Interface properties used as output assertions for one block will be used as input constraints for another. Therefore, it is helpful to make sure they can be switched easily. End-to-end checkers serve as a reference model of the designunder-test (DUT). When we engage with design teams early in the process, the end-to-end checker is developed side-by-side with the RTL code. It references the same design specification as the RTL design. Hence, it can provide early feedback on the correctness of the design, ensure its quality, and evolve with the design changes. Abstraction models are techniques to help formal verification short-circuit the depth and reduce the state space of a design. They will not be needed until the formal testbench environment is up and running. However, it will be late if some properties fail to converge and abstraction models are needed late in the schedule. In addition, some complex abstraction models will take time to develop. Therefore, it is much better to plan for them, especially for data integrity-related abstraction models. To smoothly execute the formal testbench implementation phase, skillsets such as writing efficient formal test benches, understanding essential formal tool features, capabilities, and limitations, and applying formal techniques to manage design complexity are crucial.

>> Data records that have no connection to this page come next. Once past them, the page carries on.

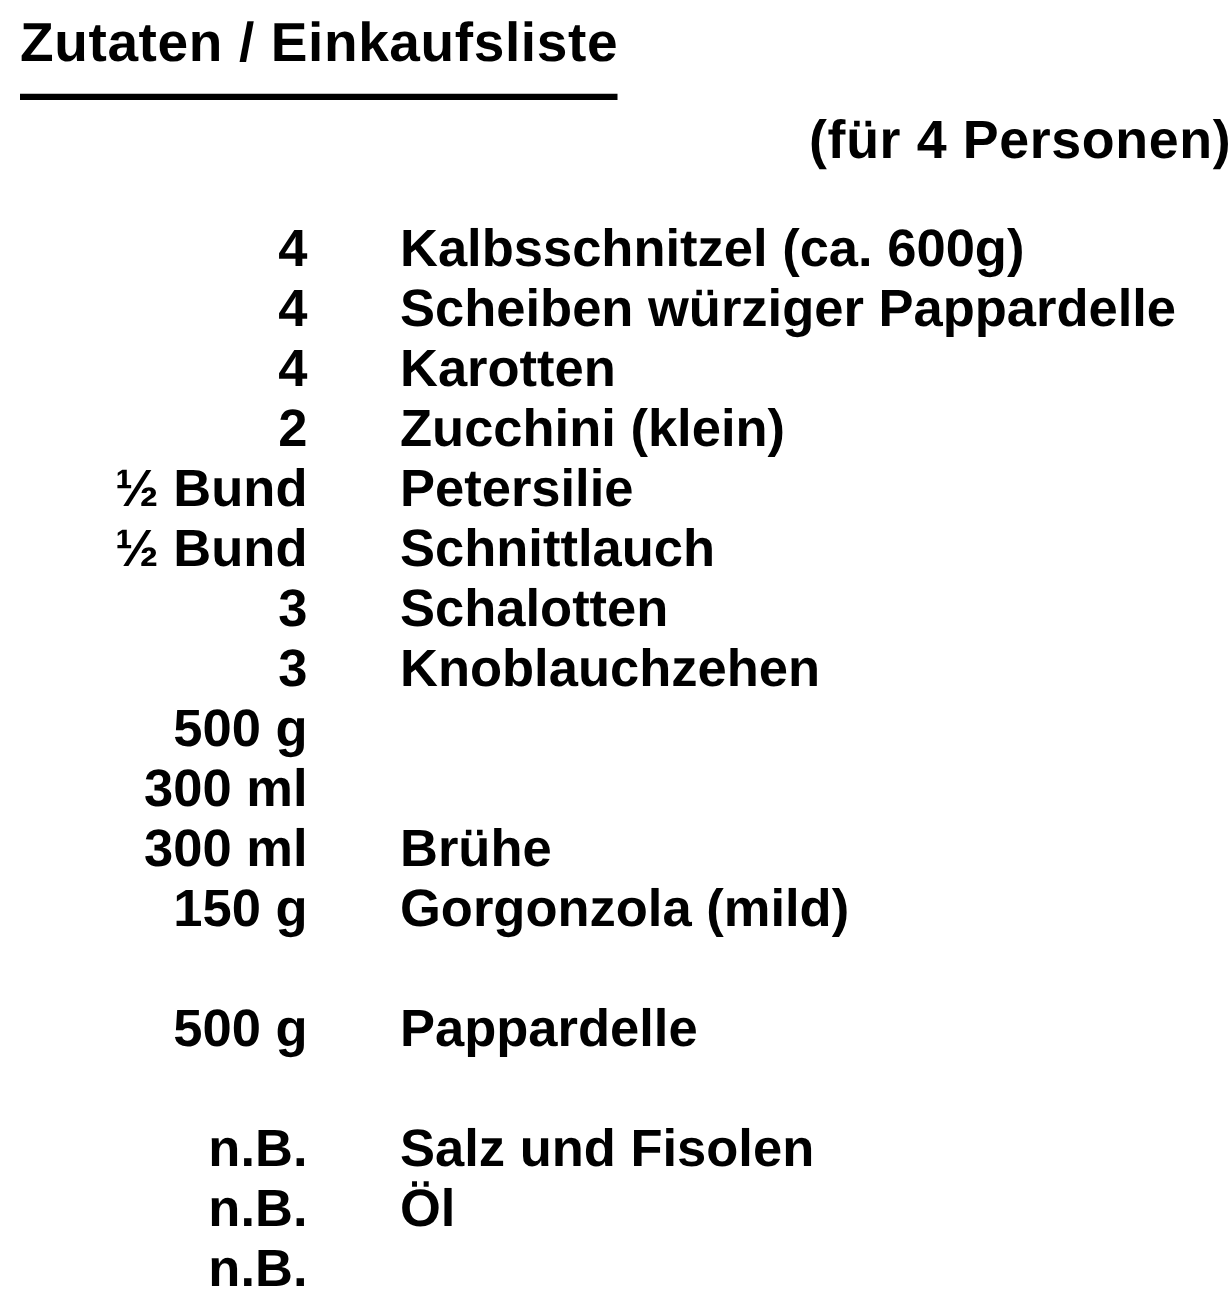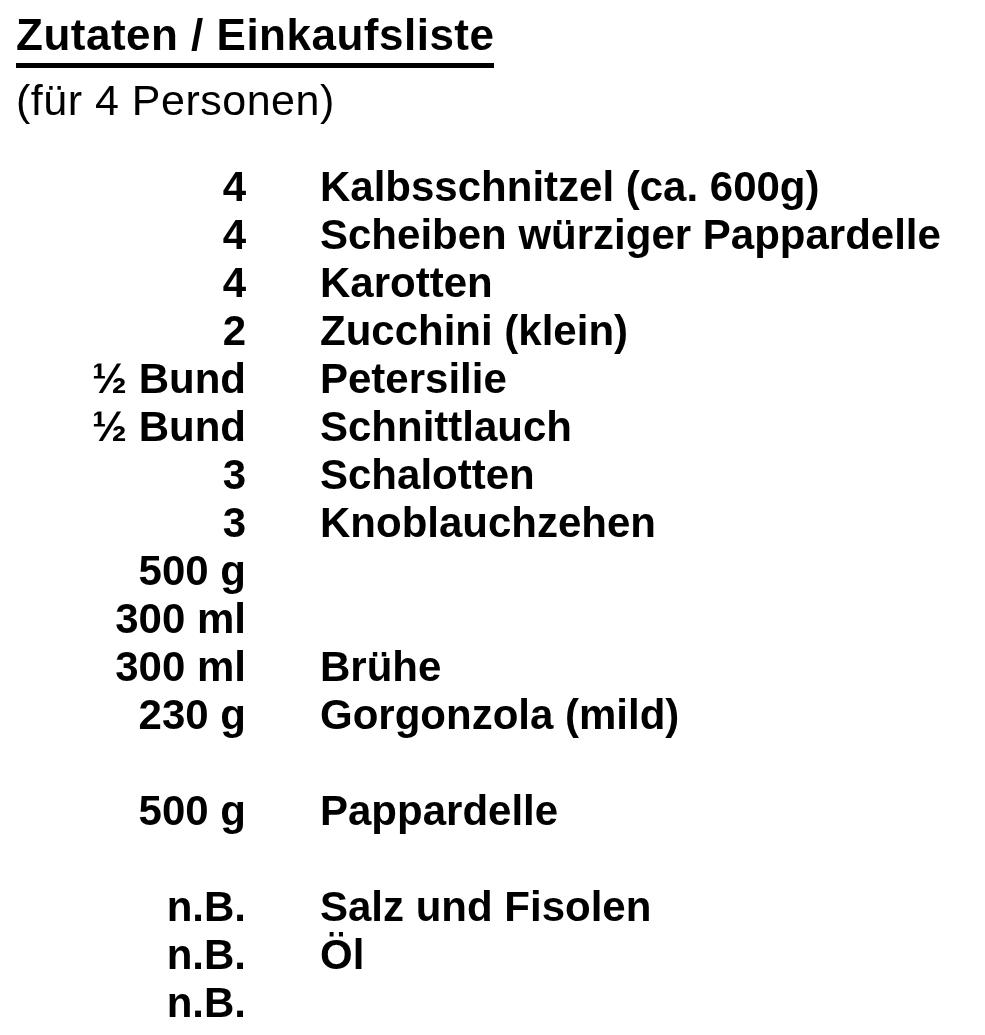"Zutaten / Einkaufsliste" .title .underline { padding-bottom: 4px -> 16px }
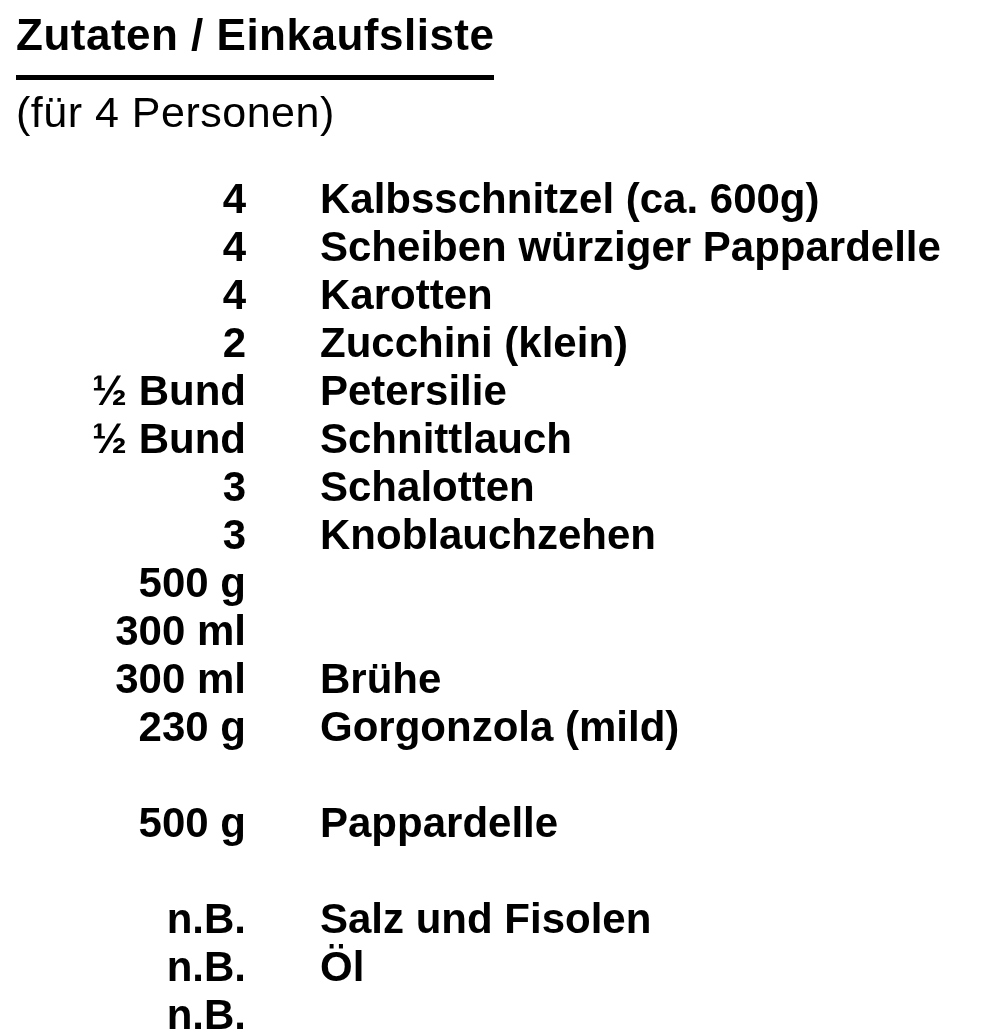"(für 4 Personen)" .subtitle { font-weight: normal -> bold; text-align: none -> right }
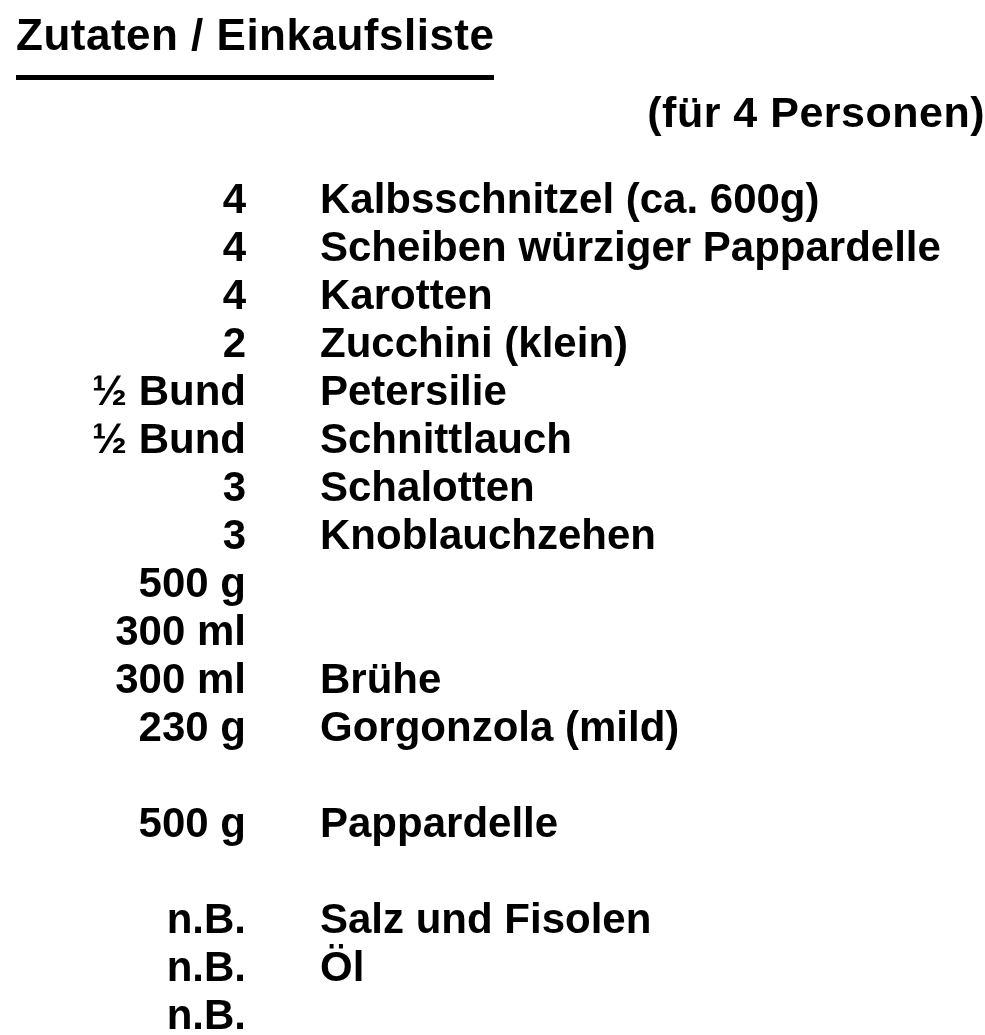"230 g" span.qty { text: 230 -> 150 }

Similar to other verification processes, a formal testbench implementation process is very iterative. For example, it is common for an end-to-end checker to fail in shadow depth initially. However, during the debugging process, it enables a deeper understanding of the design, leading to a refinement of the checker and assumptions. This refinement process ensures the formal tool explores all corner-case scenarios from easy to complex until the end-to-end checker is validated.

#### C. Formal Closure

This is the final closure phase that determines if the formal testbench has reached signoff status. To ensure the formal testbench has reached signoff quality, one must

- validate the constraints to make sure they are not over-constraining,
- prove, debug, fix and conclude all the end-to-end checkers,
- examine and determine that the formal coverage is sufficient

However, before looking at the qualitative measurements, one critical question (to ask one final time) is: have we verified all the dead-on-arrival, worrying, and corner cases. Most design specifications describe the expected behavior of the design; seldom will they talk about the error and unexpected scenarios. One job of the formal engineers is to think of the potentially distressing situations, ask questions, capture them and verify that they will or will not happen. A practical approach is to examine the bugs found by other verification approaches such as simulation and emulation. Although the bugs may have already been fixed, have they been verified thoroughly against all scenarios? For a known bug, formal verification is good at finding all possible triggers and ensuring that the fix will cover all possible scenarios.

The most practical way to verify constraints and assumptions is to integrate them into the simulation regression. We want to ensure there is no unintentional over-constraint. However, observing simulation coverage of these properties is essential. We need to make sure they are being exercised by simulation. Similar to simulation coverage, formal coverage can be measured using line, branch, state, and transition coverages. Cone-of-influence (COI) coverage can be used early in the implementation phase to ensure sufficient end-to-end checkers cover the whole design. Then, at the closure phase, formal core coverage can measure how much formal verification has exercised the design. To ensure the design specifications are verified, end-to-end checkers should be proven or have reached the Required Proof Depth (RPD)[9]. The RPD depends on the micro-architecture of the design. Therefore, it is calculated using several

factors, including the latency of the design, the reached interesting corner-cases, the fired counter-examples, etc. Finally, there may still be formal failures (counter-examples) that are outside the design specification. We can document them literally as unsupported scenarios. However, the best way to capture them is to specify the constraints or assumptions required to make them conclusive.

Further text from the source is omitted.